The Idol franchise started in Israel in 2002 as Kokhav Nolad, and Tzarfati joined as one of the judges in 2004. Compared to Simon Cowell, The Jerusalem Post said the Israeli judging panel were nice to the contestants. Tzarfati has said that he went into reality television for the money, and in 2014 opined that there is no depth to the shows he judges on, purely intending to keep viewers watching for ratings and so profit.

Though he does not know Yiddish, he directed a 2014 Yiddishpiel production of The Government Inspector starring Mike Burstyn and a cast of predominantly young Russian actors. He also directed a 101 Dalmatians musical starring Dana International and Duo Datz and began judging on a Dana International-fronted reality competition show to form a new girl group.

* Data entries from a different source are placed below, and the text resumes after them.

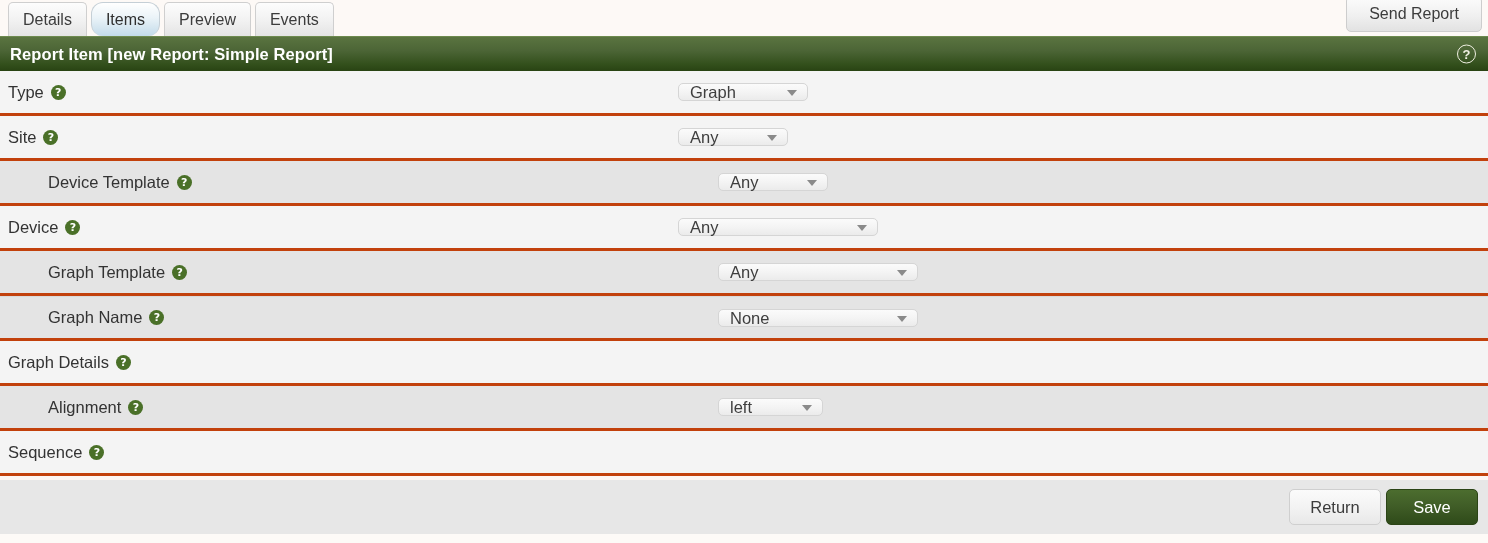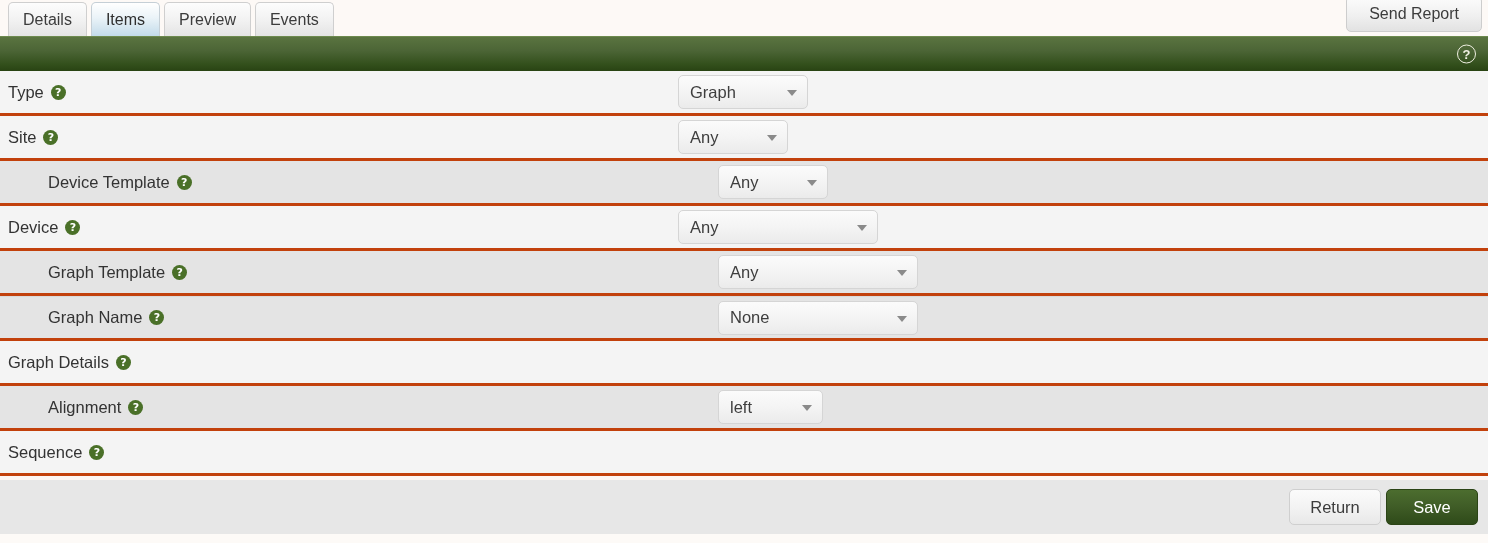"Items" .tab.active { border-radius: none -> 12px }
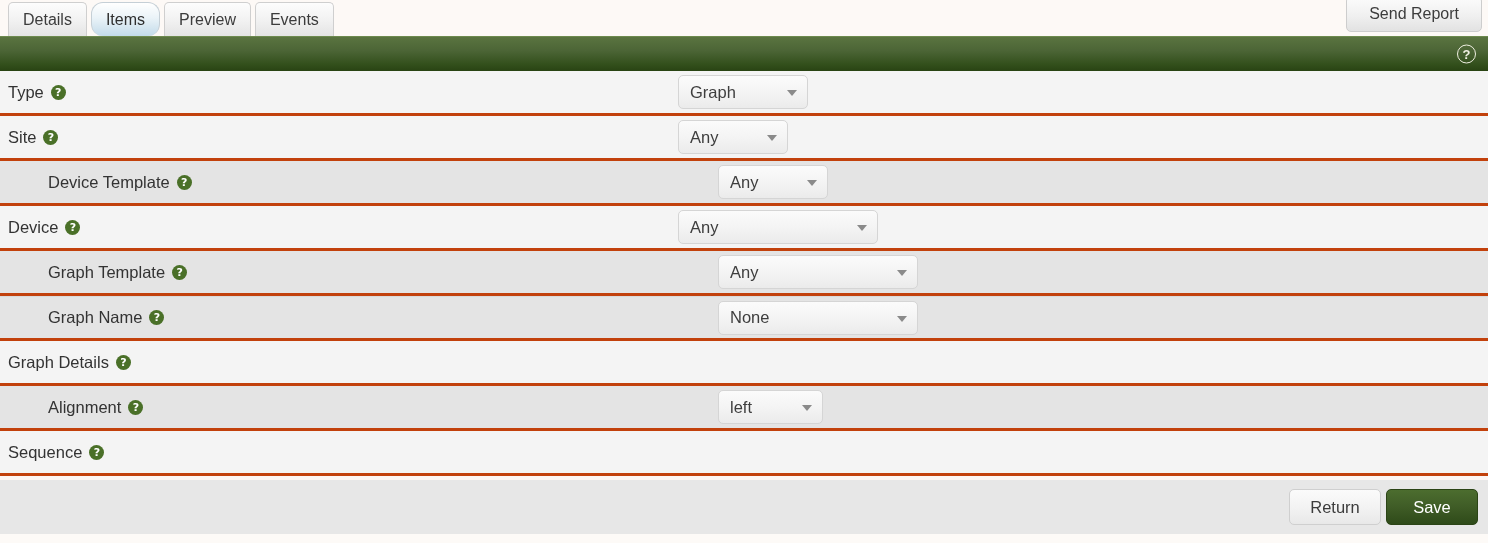"Report Item [new Report: Simple" span.title { html: none -> <span>Report Item [new Report: Simple Report]</span> }
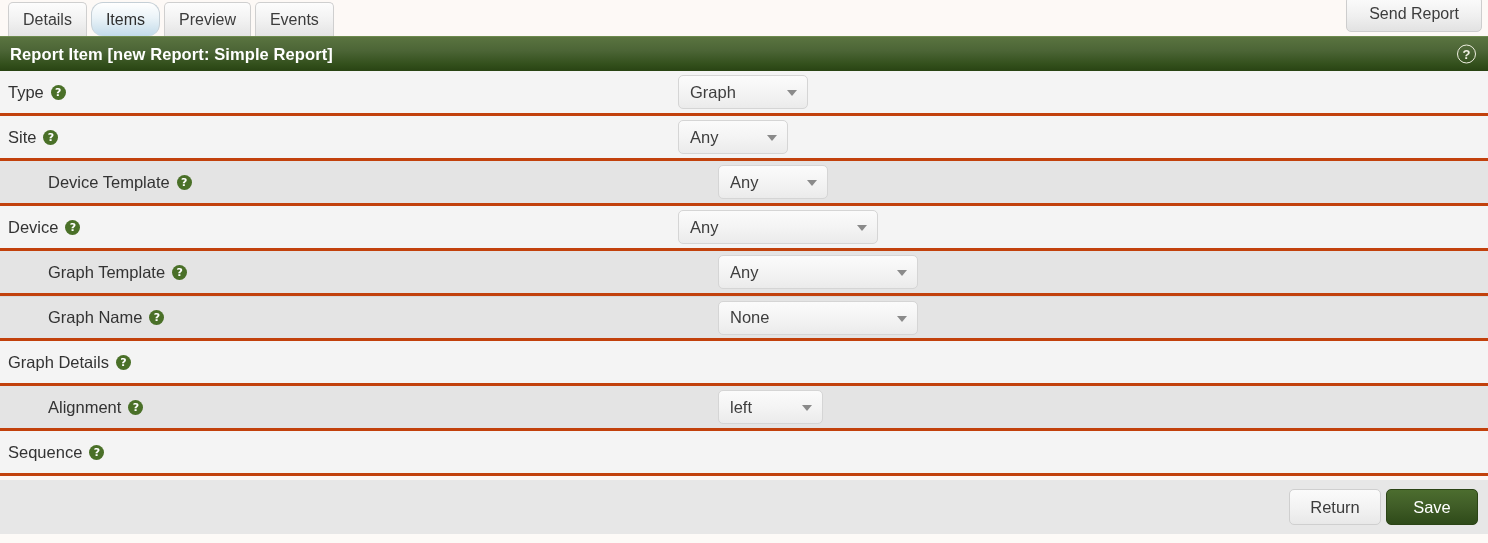"Graph" .select { align-items: center -> flex-start; height: 34px -> 18px }
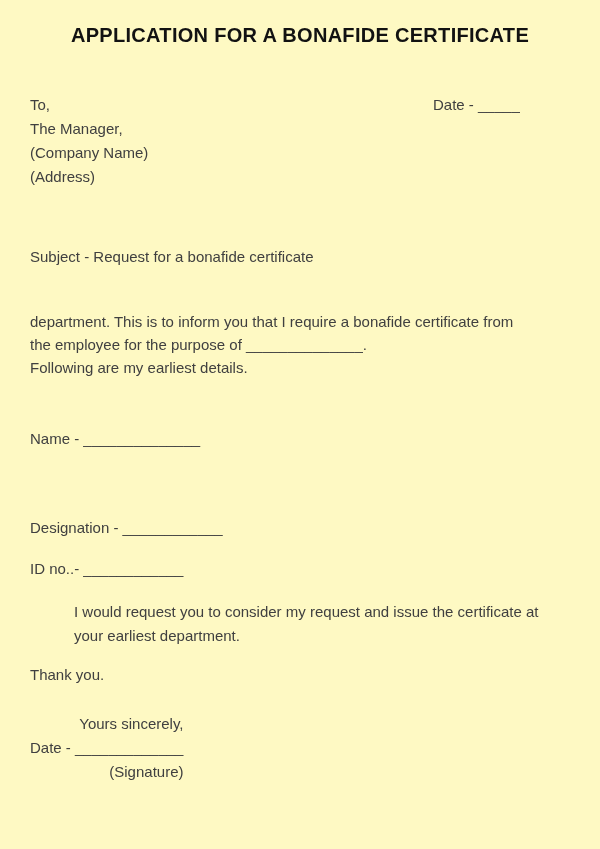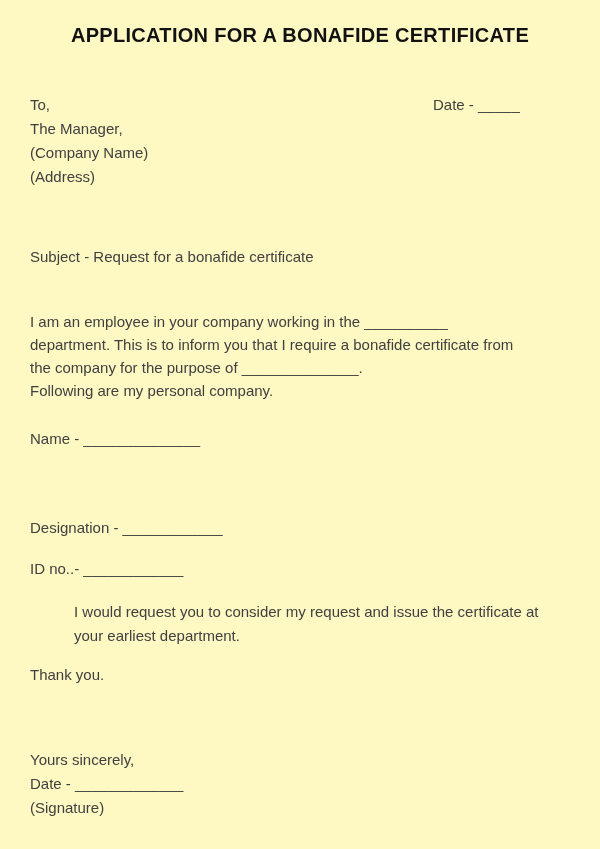"I am an employee in" div { html: <div>I am an employee in your company working in the __________</div> -> none }
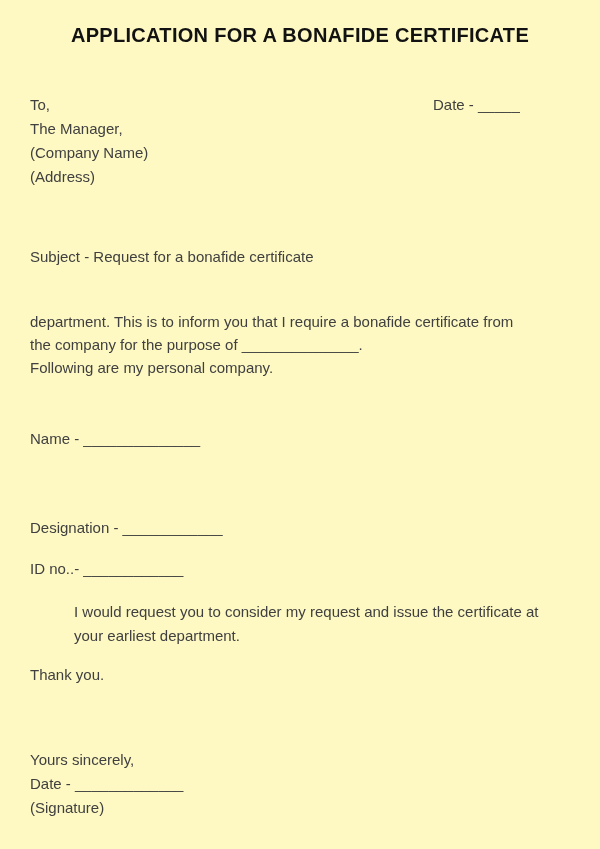"the company for the purpose" div { text: company -> employee }
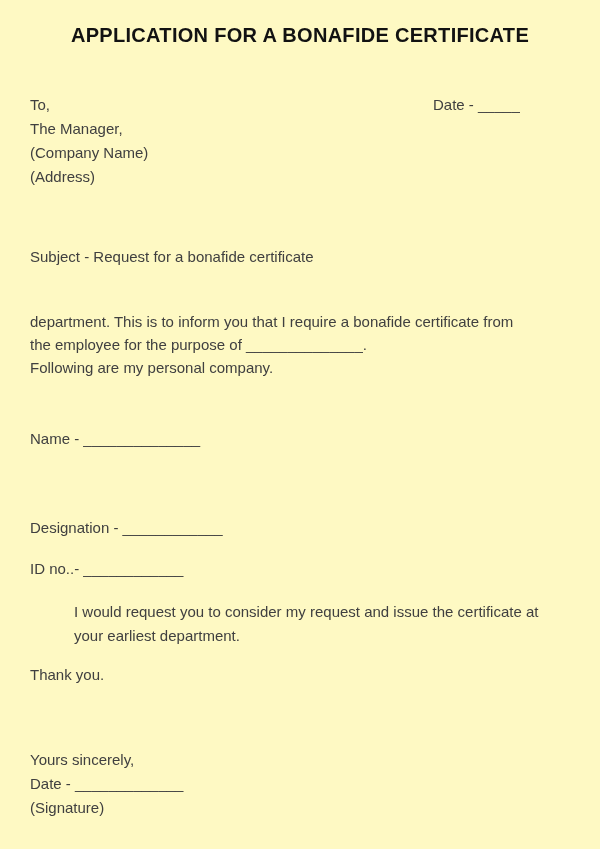"Following are my personal company." div { text: personal company -> earliest details }
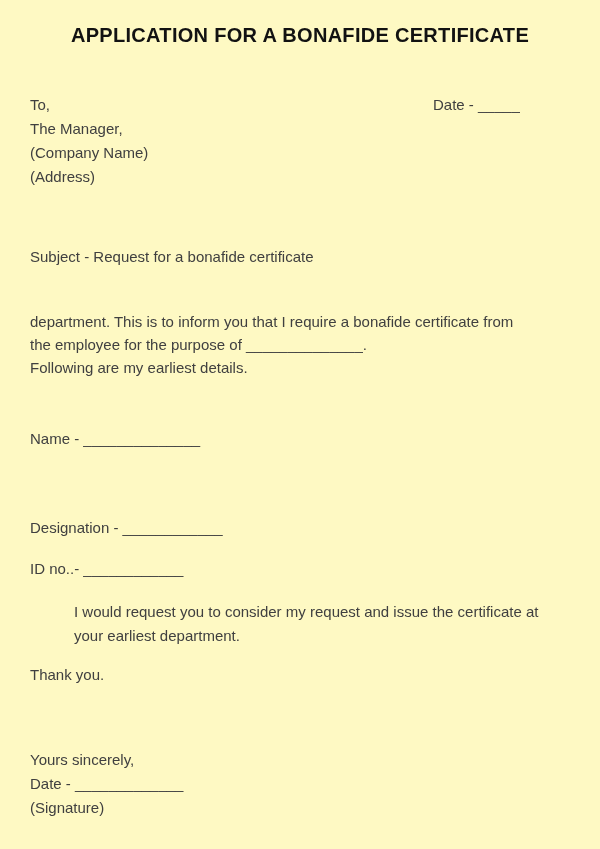"Yours sincerely," .signoff { text-align: none -> right; top: 748px -> 712px }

In 2016 he directed a production of West Side Story in Tel Aviv, with the Jets as Ashkenazim and the Sharks as Mizrahim, and in 2018 he directed a revival of Annie in Israel, saying he had seen it on Broadway about 35 years earlier and was so moved by the song "Tomorrow" that he performed the song as much as possible, but also wanted to bring the whole show and its message of optimism to audiences. In a review for BroadwayWorld, Ofek Levy said that the show was "both passionately directed and passionately acted". He was nominated for a BroadwayWorld Israel award for directing it.

Tzarfati is one of the judges on The Singer in the Mask, the Israeli iteration of the Masked Singer franchise. It began airing in 2020 and receives a large share of timeslot viewership. In April 2020, he directed a rock opera version of Swan Lake at the off-Broadway St. Luke's Theatre.